Land Bank and Treasury working to find liability solution

Treasury said that as at end of the first quarter, the Land Bank recorded a profit of R135 million against a budgeted loss of R80m. Photo: Reuters

Treasury said that as at end of the first quarter, the Land Bank recorded a profit of R135 million against a budgeted loss of R80m. Photo: Reuters

Published Aug 29, 2023


The National Treasury has told Parliament that it’s working with the Land Bank to complete what could be the final version of the liability solution with the bank’s lenders in a bid to cure its default position.

The Land Bank has been in default since April 2020 after falling into serious liquidity challenges as it failed to repay about R50 billion maturing loans.

Since then, three versions of the liability solution have been rejected by the guaranteed lenders of the bank.

Treasury’s director for development finance institutions, Lefentse Radikeledi, yesterday said that R5.1bn of the R7bn recapitalisation from the government was kept in the escrow account created to protect the fiscal allocation from being accessed by its lenders.

He said this would be the situation until the Land Bank met the equity conditions attached to the R5bn, failing which the equity would be transferred back to the National Revenue Fund.

Radikeledi said they were processing the full repayment of the last two guaranteed lenders of the Land Bank from the R1 billion set to flow to the bank in the 2023/24 financial year

“We are finalising processing the repayment to the guaranteed lenders. The only guaranteed lenders that are left are the World Bank and African Development Bank, which we owe about R400 million or so, out of the R1bn that is there for the Land Bank for this financial year,” he said.

“The remainder of that money [after paying the last two lenders] will be transferred to the Land Bank for the Blended Finance programme. Otherwise, the liability solution discussions have resumed.

“Unfortunately, it still becomes very difficult for the Land Bank to agree with the lenders on a number of things, but it seems like there's progress and we are hoping that they will conclude this liability solution within this financial year.”
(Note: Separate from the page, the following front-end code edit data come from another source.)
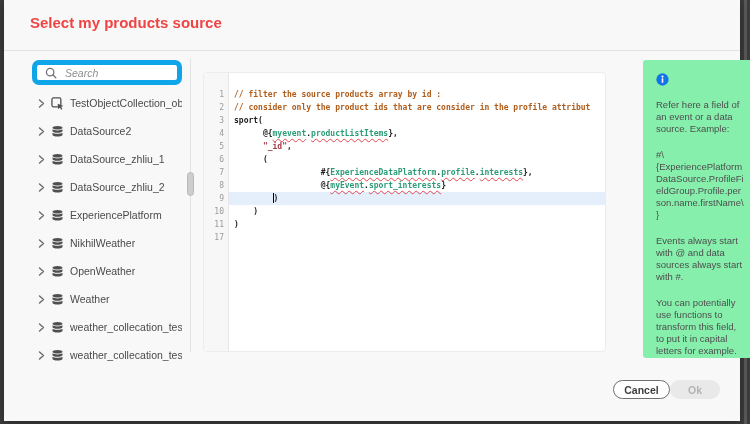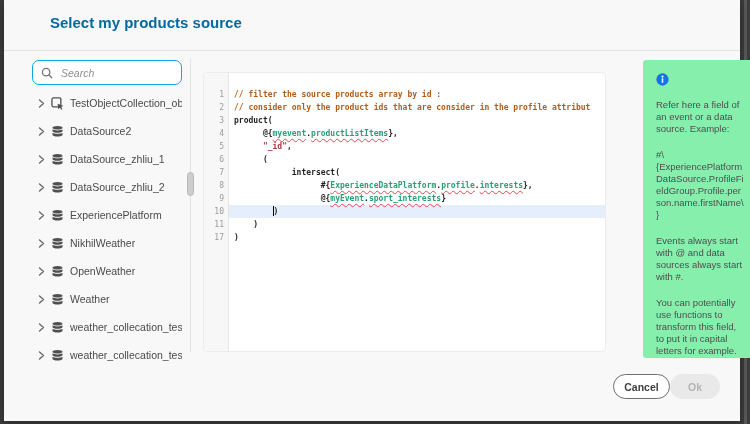"Select my products source" .dialog-title { color: #0369a1 -> #ef4444; margin-left: 20px -> none }
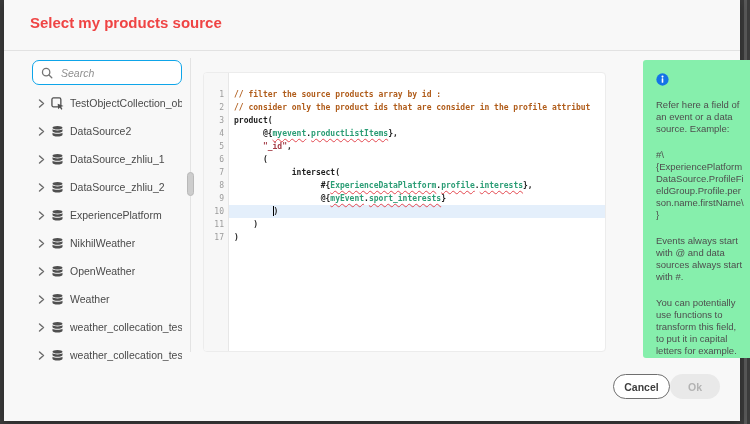"Search" .search-box { border: 1px solid #0ea5e9 -> 5px solid #0ea5e9 }
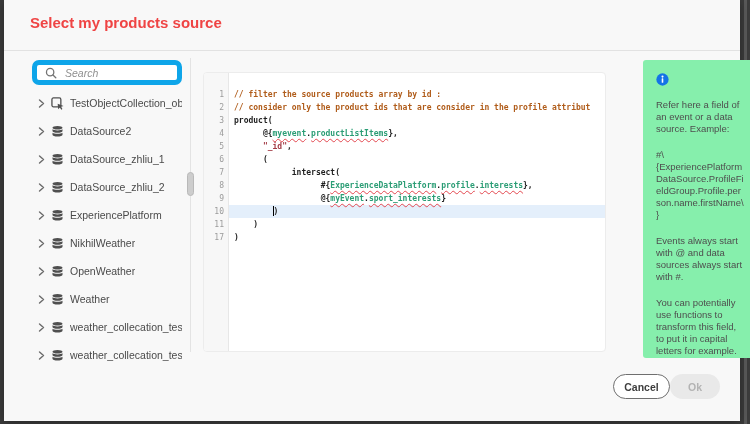"product(" span.tok-p { text: product -> sport }
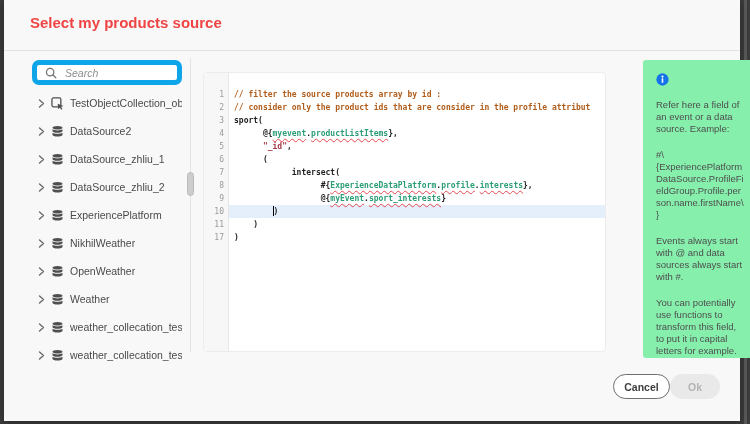"intersect(" div.code-line { html: <div><span> intersect(</span></div> -> none }
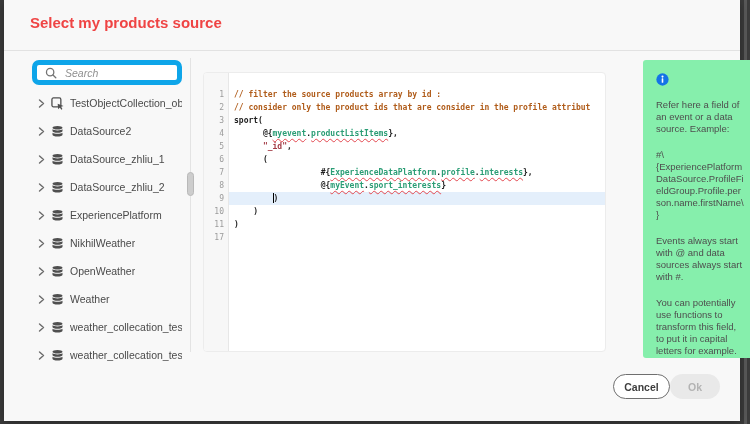"Cancel" .btn { height: 25px -> 19px }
Treasury’s Asset and Liability Management Division presented the first quarter update for State-owned enterprises, including the Land Bank, for the three months ending in June to the Standing Committee on Appropriations yesterday.

Treasury said that as at end of the first quarter, the Land Bank recorded a profit of R135m against a budgeted loss of R80m and a prior year loss of R92m for the quarter.

This was mainly due to higher net impairment charges of R170m, up R210m from prior year’s R40m release.

This is a result of the increase in the number of days in arrears of existing non-performing loan (NPL) book which has resulted in the bank holding higher than expected credit loss.

The non-performing loan portfolio has grown from R9.7bn to R9.9bn, resulting in an increased NPL ratio of 53.6% from 51.5% in March.

The Land Bank received an unqualified audit opinion with findings for the 2022/23 financial year, following a clean audit opinion in the 2021/22 financial year due to the implementation of the remedial plan.

Radikeledi said the Land Bank was working on finalising a business case for the blended finance model which was envisioned to utilise at least R3bn of the equity allocation to the Land Bank.

The Blended Finance Scheme, which was launched in October 2022, allows the Land Bank to resume lending to new development clients and help commercial farmers access much-needed finance, amid rising costs for fertiliser and other essentials.

Agri SA executive director Christo van der Rheede yesterday commended the Land Bank for the steps taken to recover financially, the role of Treasury in this regard, and for achieving an unqualified audit.

Van der Rheede also appealed to farmers to engage with the Land Bank to fulfil their part of the loan agreement by not defaulting but paying back their loans.

“A big concern for us remains the national budget allocation towards economic development. It's less than 10% of the national budget. And what eventually ends up on the table of agriculture is a mere 1%,” he said.

“Now there's no way that we can transform the agricultural sector if there's no substantial funding from the National Treasury. We must understand that land and distribution of land serves no purpose if that land’s potential cannot be unlocked.

“So, well done to the Land Bank. I trust that they will be able to fulfil all of the obligations towards their lenders and that they will also be able to protect their loan book because non-performing loans remain their biggest challenge. We cannot continue along this route.”